After her diagnosis, Ms Holloway endured a year of chemotherapy and radiotherapy, which required fortnightly stays in hospital and left her feeling nauseous and wretched. There are between 2,500 and 3,000 cases of Hodgkin's disease each year and 70 per cent are cured but the treatment can have long-term toxic side-effects. As well as infertility, some patients develop other cancers ranging from leukaemia to lung cancer.

"Half-way through the treatment I got very angry. I told everyone to go away and that I had to get on with it myself and no one could help me. I think focusing on having another baby helped me to get better. It kept my mind off me. I was thinking not about dying but about having more children."

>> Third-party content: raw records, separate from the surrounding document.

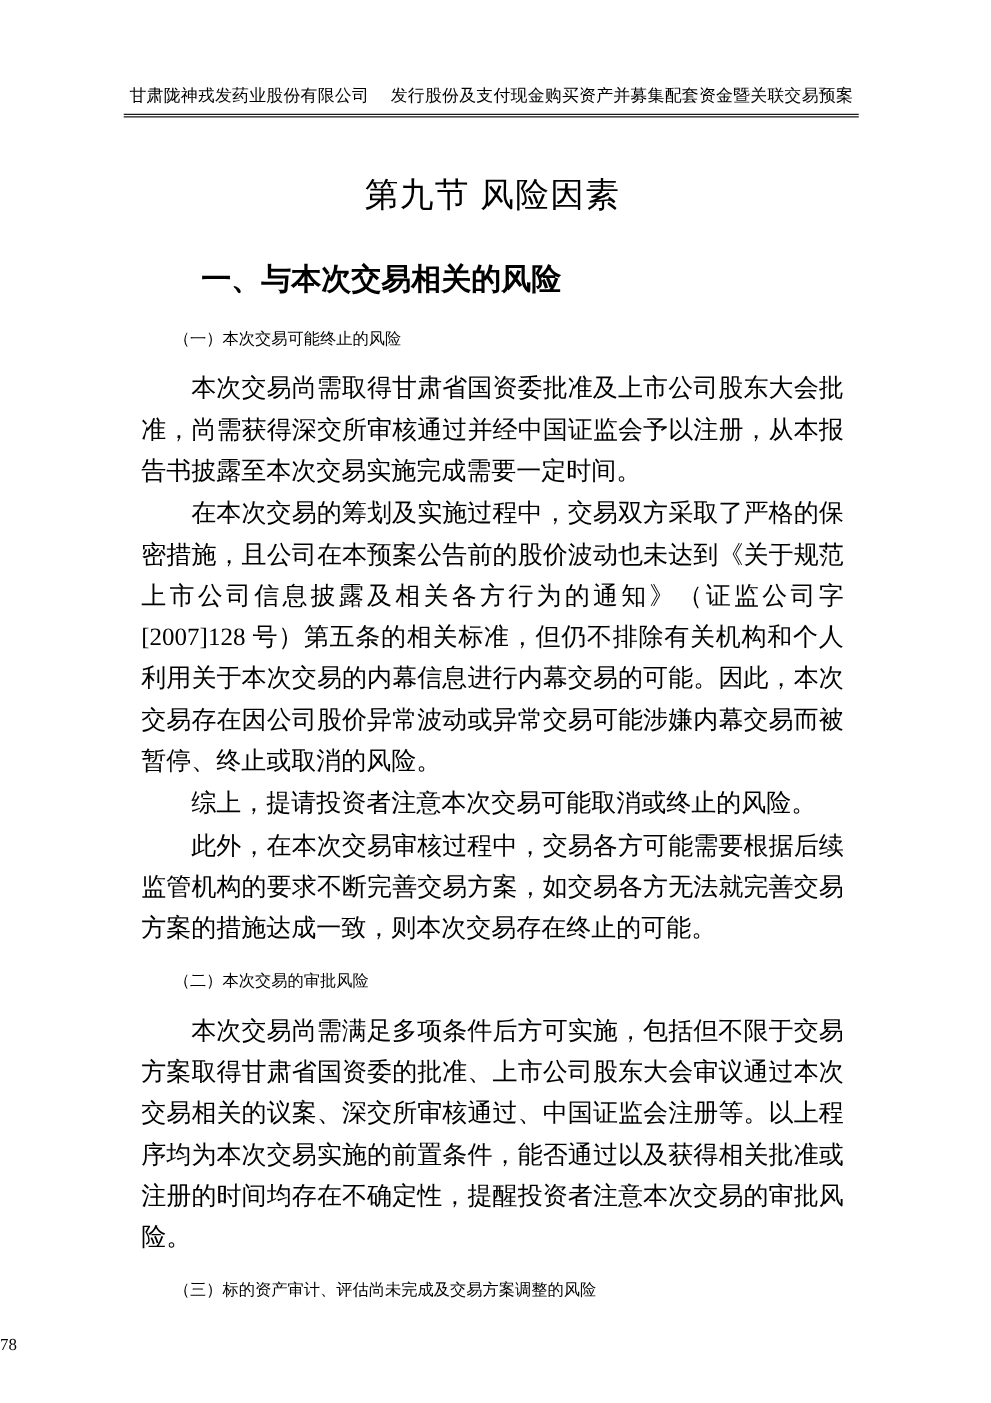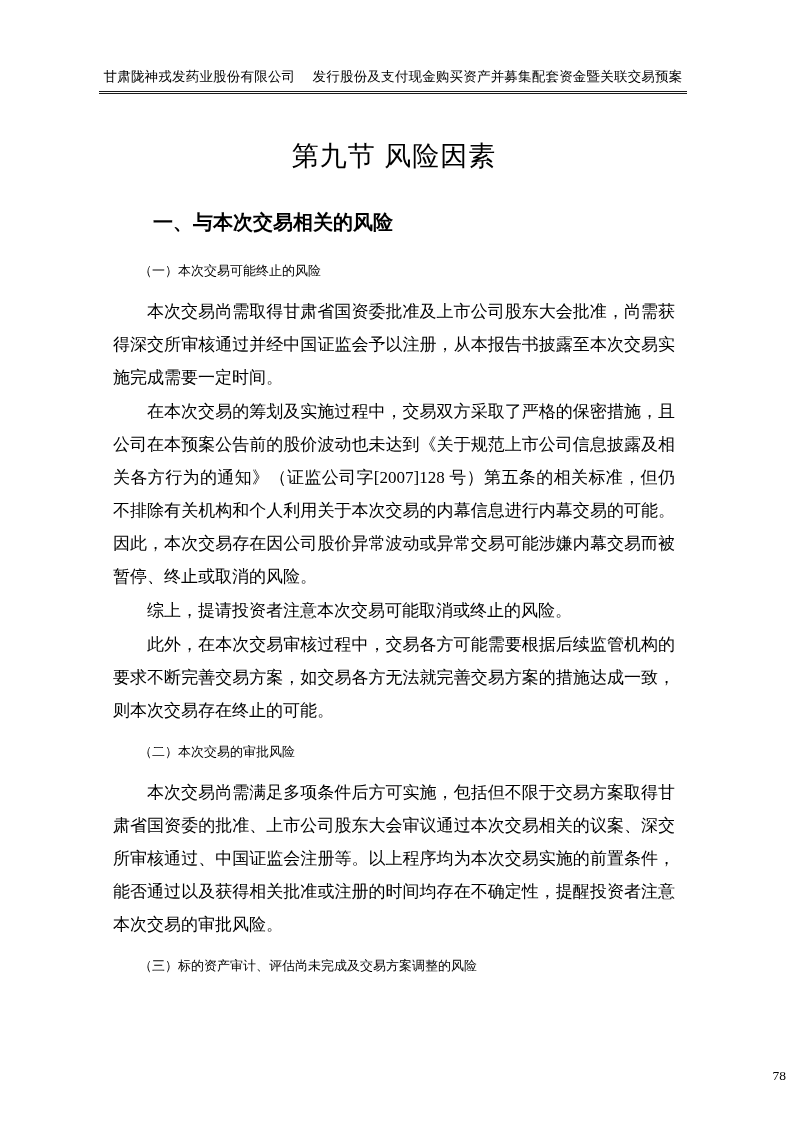"一、与本次交易相关的风险" .section-heading { font-family: Liberation Mono, monospace -> Liberation Sans, sans-serif; font-size: 20px -> 24px }
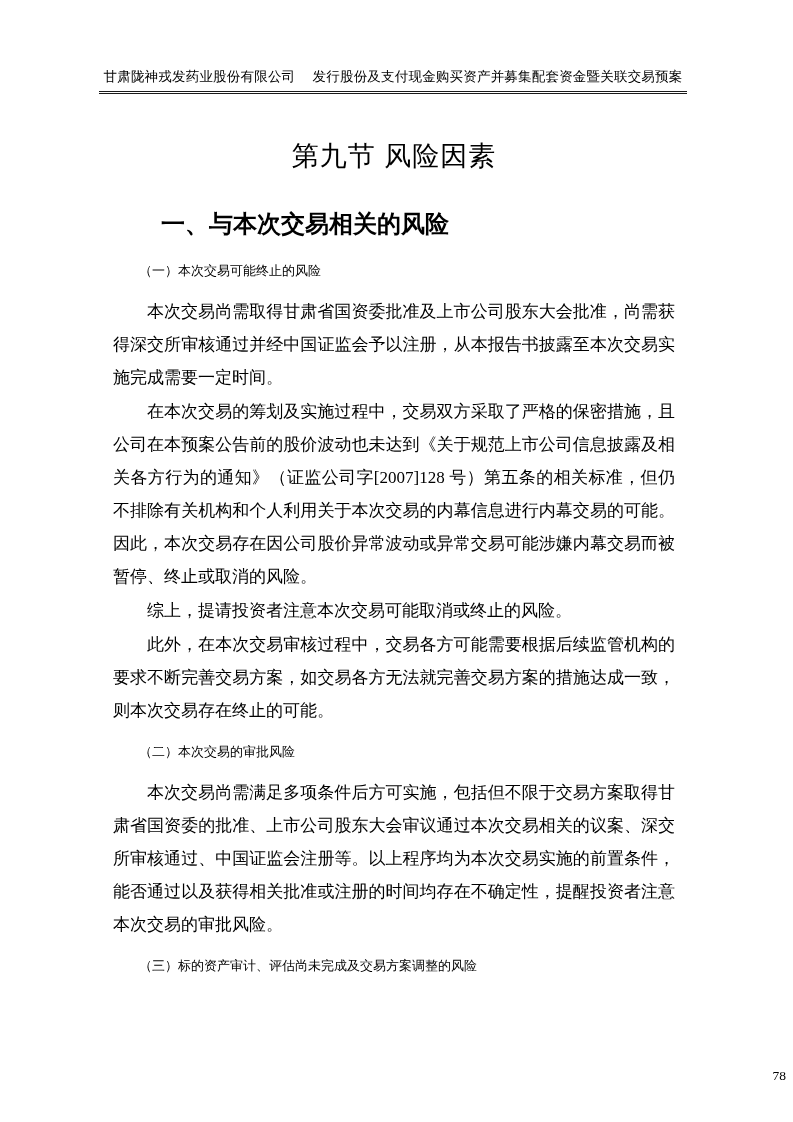"本次交易尚需取得甘肃省国资委批准及上市公司股东大会批准，尚需获得深交所审核通过并" .para { font-size: 17px -> 20px }
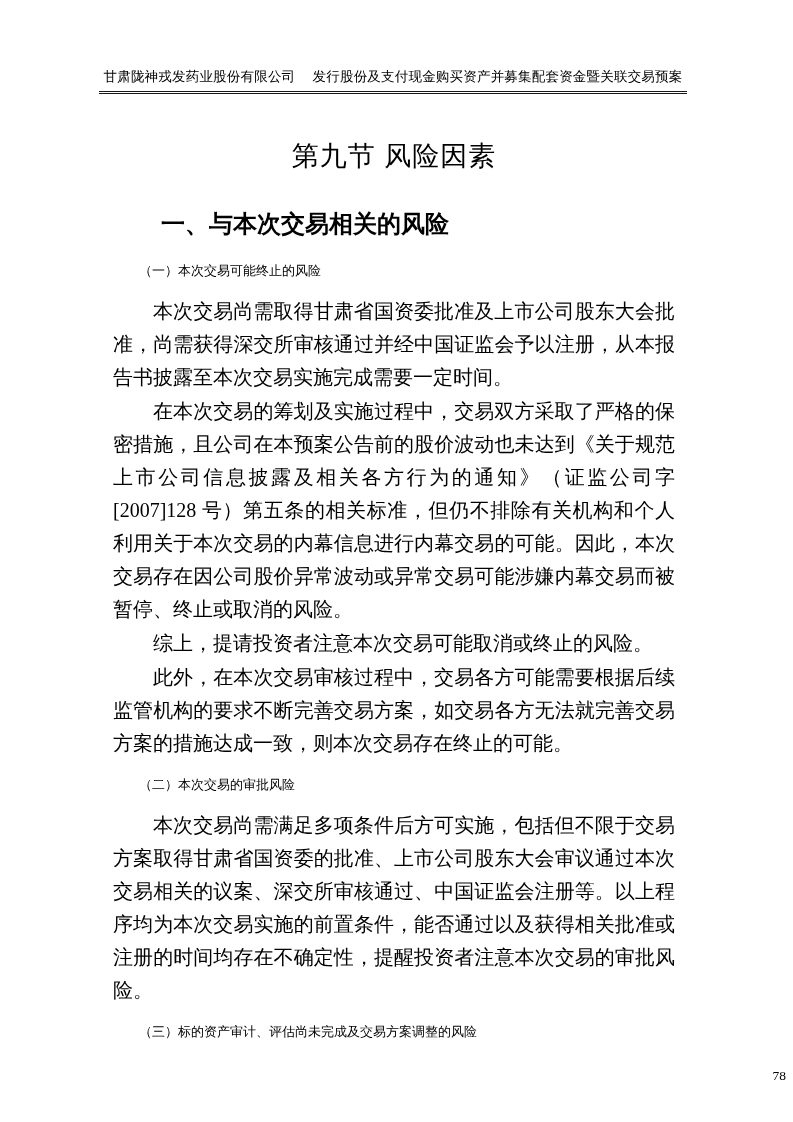"78" .page-number { text-align: right -> left }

Final confirmation of her recovery came when a life-assurance company which had been quoting her a premium five times the normal rate reduced it last year to the standard fee. It meant that mortgages, bank loans and all the burdens that constitute an ordinary existence, and which depend on the guarantee of life assurance, were hers again. Normal life had been resumed. Ms Holloway said: "Everyone thinks if you get cancer you are going to die. It is not true anymore."

The pilot television campaign will run for one month on Sky News, Discovery Channel, Granada Goodlife and The History Channel. A spokeswoman for the Cancer Research Campaign said the cost of running it on the main ITV network would have been too great. The response will be assessed before a decision to repeat the experiment is taken.